> _Work instruction_:
Every line below from the one with "column Metric |" through the one with "4 | Metric: -153.681 -> -153.679" should be retyped exactly, both ends included; no other lines and no pictures.

> _Task data_:
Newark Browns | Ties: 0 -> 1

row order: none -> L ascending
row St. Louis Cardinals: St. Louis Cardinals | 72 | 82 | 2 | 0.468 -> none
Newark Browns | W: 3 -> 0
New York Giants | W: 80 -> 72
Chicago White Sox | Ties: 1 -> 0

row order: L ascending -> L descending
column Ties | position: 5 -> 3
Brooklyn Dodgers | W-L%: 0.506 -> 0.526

...

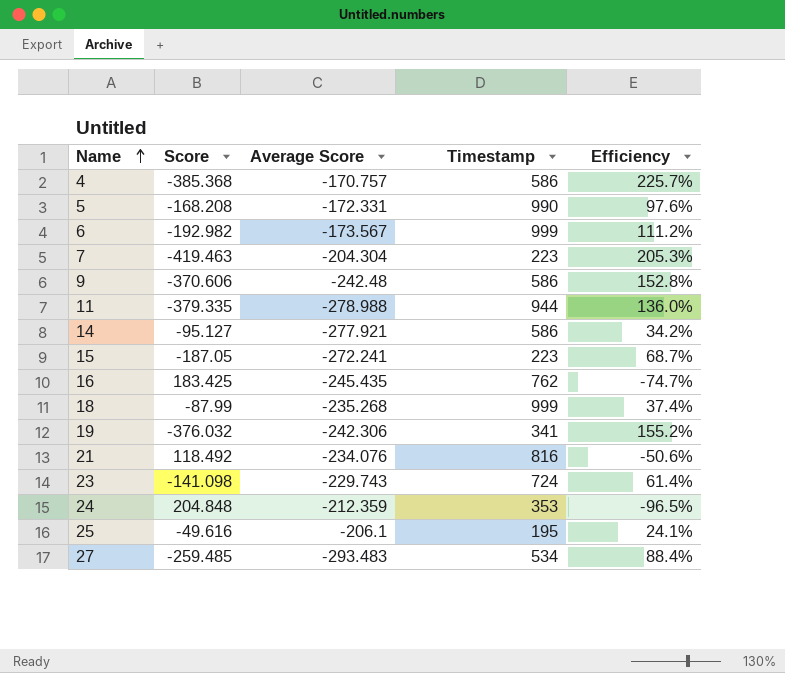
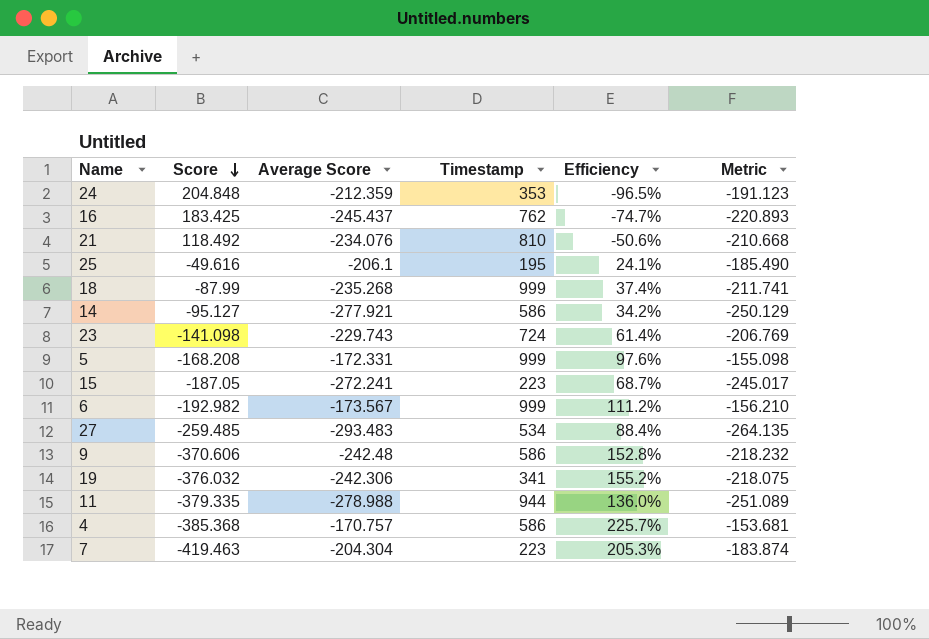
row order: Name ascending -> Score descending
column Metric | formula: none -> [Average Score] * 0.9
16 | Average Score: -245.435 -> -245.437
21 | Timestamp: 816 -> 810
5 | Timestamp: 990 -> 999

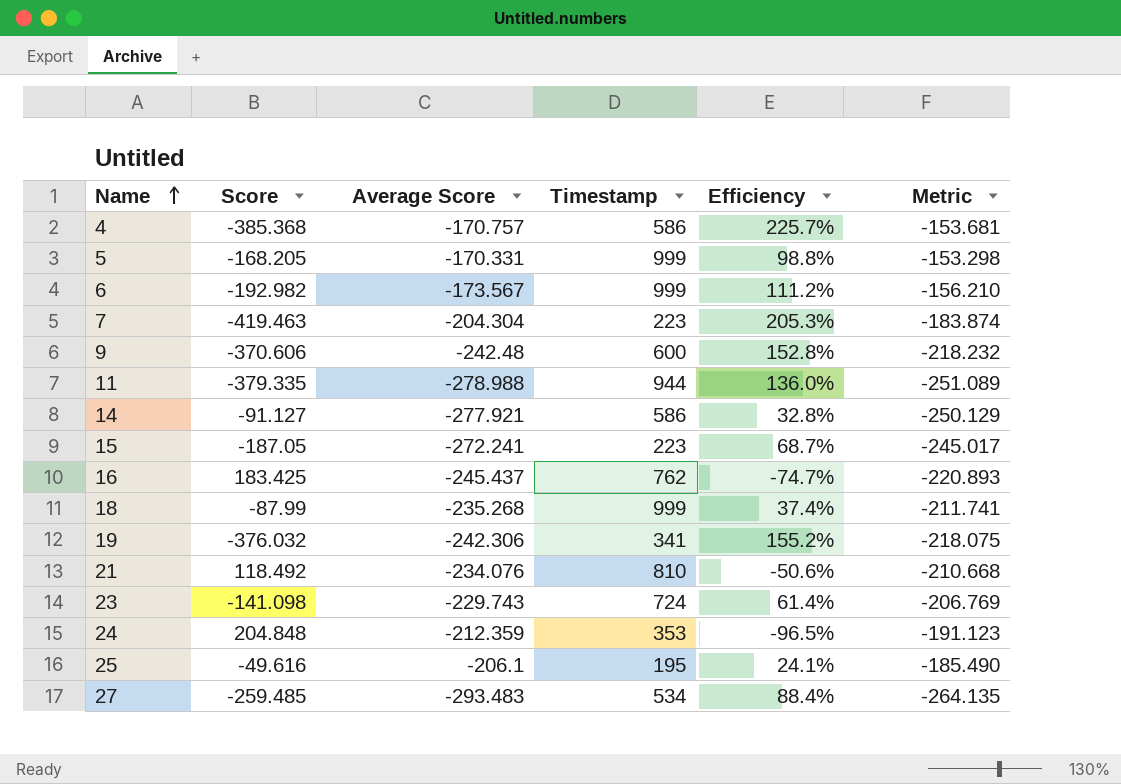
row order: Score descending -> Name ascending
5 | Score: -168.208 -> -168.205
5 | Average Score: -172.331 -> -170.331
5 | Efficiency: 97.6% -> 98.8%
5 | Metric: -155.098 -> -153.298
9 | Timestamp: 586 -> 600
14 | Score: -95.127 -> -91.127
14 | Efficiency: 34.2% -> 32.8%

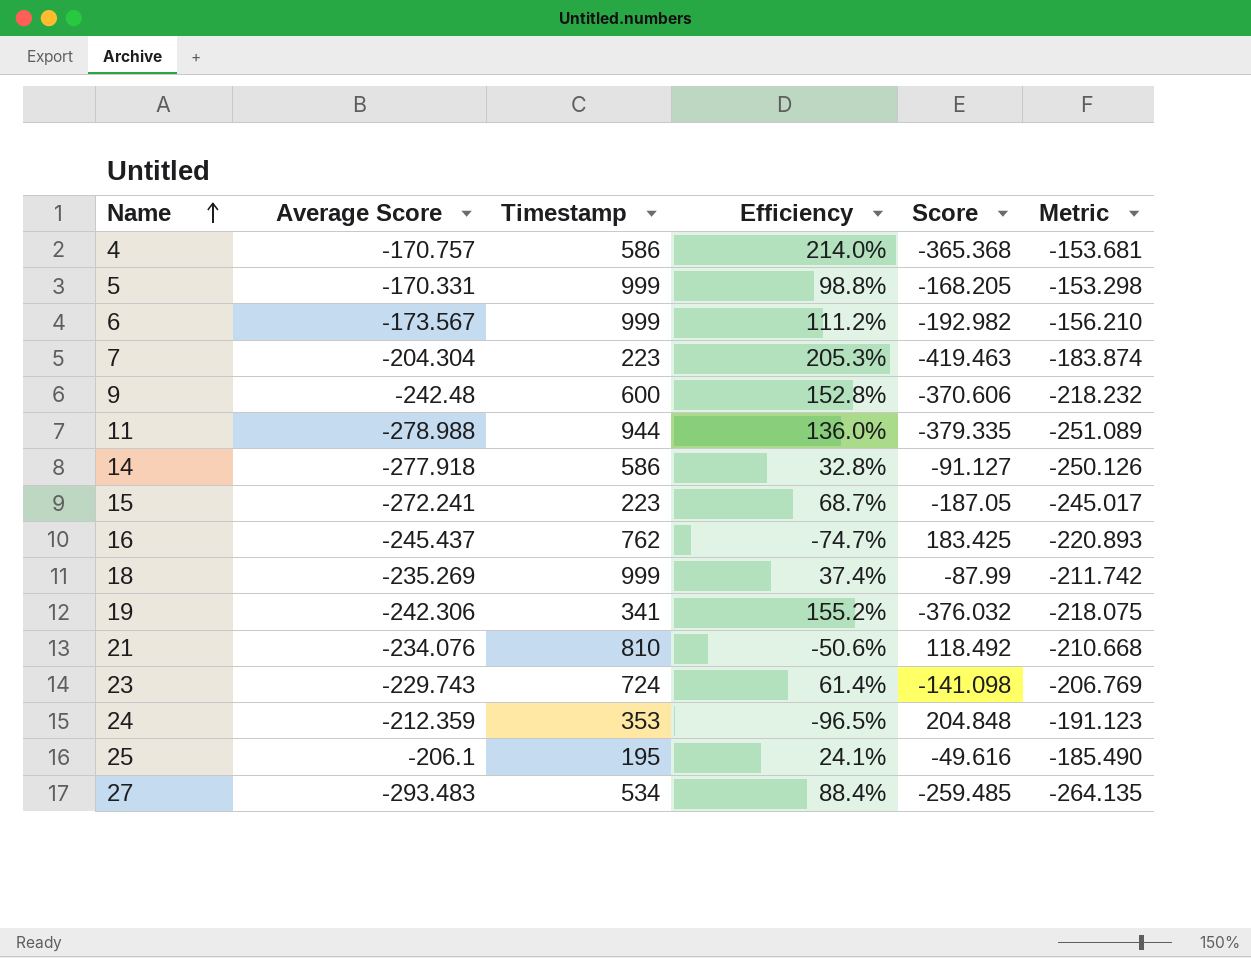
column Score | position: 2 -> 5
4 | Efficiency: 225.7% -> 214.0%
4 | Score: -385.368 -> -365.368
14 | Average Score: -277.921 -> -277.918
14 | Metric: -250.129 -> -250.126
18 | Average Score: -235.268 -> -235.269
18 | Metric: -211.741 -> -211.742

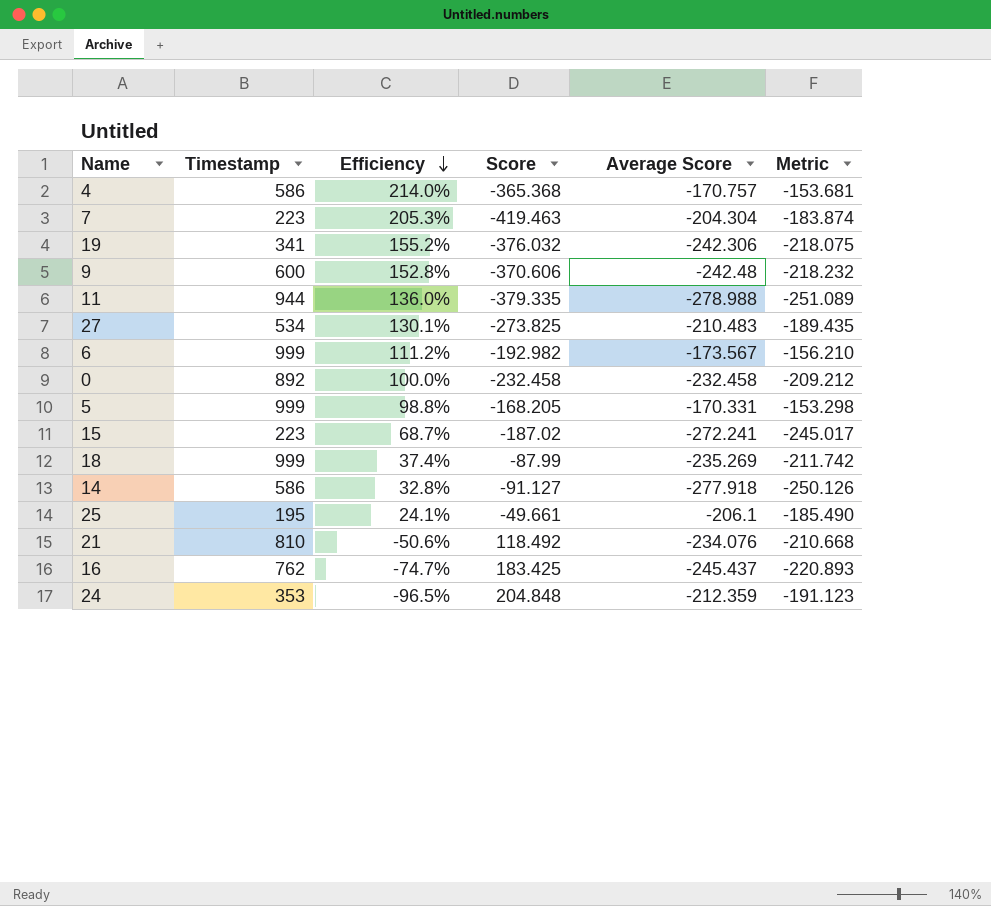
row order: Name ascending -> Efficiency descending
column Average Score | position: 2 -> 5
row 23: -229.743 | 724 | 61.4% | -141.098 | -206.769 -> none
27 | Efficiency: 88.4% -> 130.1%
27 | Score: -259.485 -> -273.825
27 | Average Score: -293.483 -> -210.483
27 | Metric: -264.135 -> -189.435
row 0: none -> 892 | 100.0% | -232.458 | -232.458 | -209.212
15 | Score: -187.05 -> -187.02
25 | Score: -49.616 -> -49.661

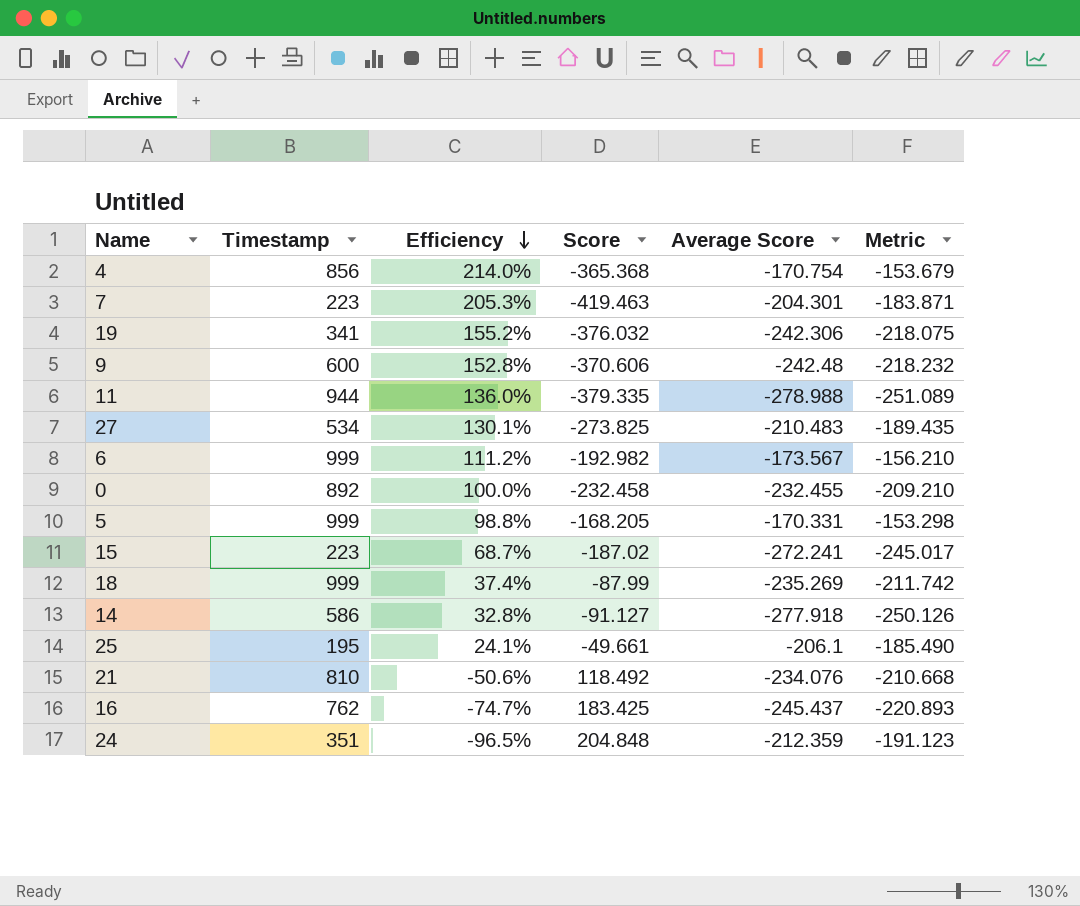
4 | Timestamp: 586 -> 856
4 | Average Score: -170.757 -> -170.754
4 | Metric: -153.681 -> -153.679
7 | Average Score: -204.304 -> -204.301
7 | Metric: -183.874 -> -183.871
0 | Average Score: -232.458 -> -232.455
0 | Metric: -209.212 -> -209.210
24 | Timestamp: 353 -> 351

> _Task answer_:
column Metric | formula: none -> [Average Score] * 0.9
16 | Average Score: -245.435 -> -245.437
21 | Timestamp: 816 -> 810
5 | Timestamp: 990 -> 999

row order: Score descending -> Name ascending
5 | Score: -168.208 -> -168.205
5 | Average Score: -172.331 -> -170.331
5 | Efficiency: 97.6% -> 98.8%
5 | Metric: -155.098 -> -153.298
9 | Timestamp: 586 -> 600
14 | Score: -95.127 -> -91.127
14 | Efficiency: 34.2% -> 32.8%

column Score | position: 2 -> 5
4 | Efficiency: 225.7% -> 214.0%
4 | Score: -385.368 -> -365.368
14 | Average Score: -277.921 -> -277.918
14 | Metric: -250.129 -> -250.126
18 | Average Score: -235.268 -> -235.269
18 | Metric: -211.741 -> -211.742

row order: Name ascending -> Efficiency descending
column Average Score | position: 2 -> 5
row 23: -229.743 | 724 | 61.4% | -141.098 | -206.769 -> none
27 | Efficiency: 88.4% -> 130.1%
27 | Score: -259.485 -> -273.825
27 | Average Score: -293.483 -> -210.483
27 | Metric: -264.135 -> -189.435
row 0: none -> 892 | 100.0% | -232.458 | -232.458 | -209.212
15 | Score: -187.05 -> -187.02
25 | Score: -49.616 -> -49.661

4 | Timestamp: 586 -> 856
4 | Average Score: -170.757 -> -170.754
4 | Metric: -153.681 -> -153.679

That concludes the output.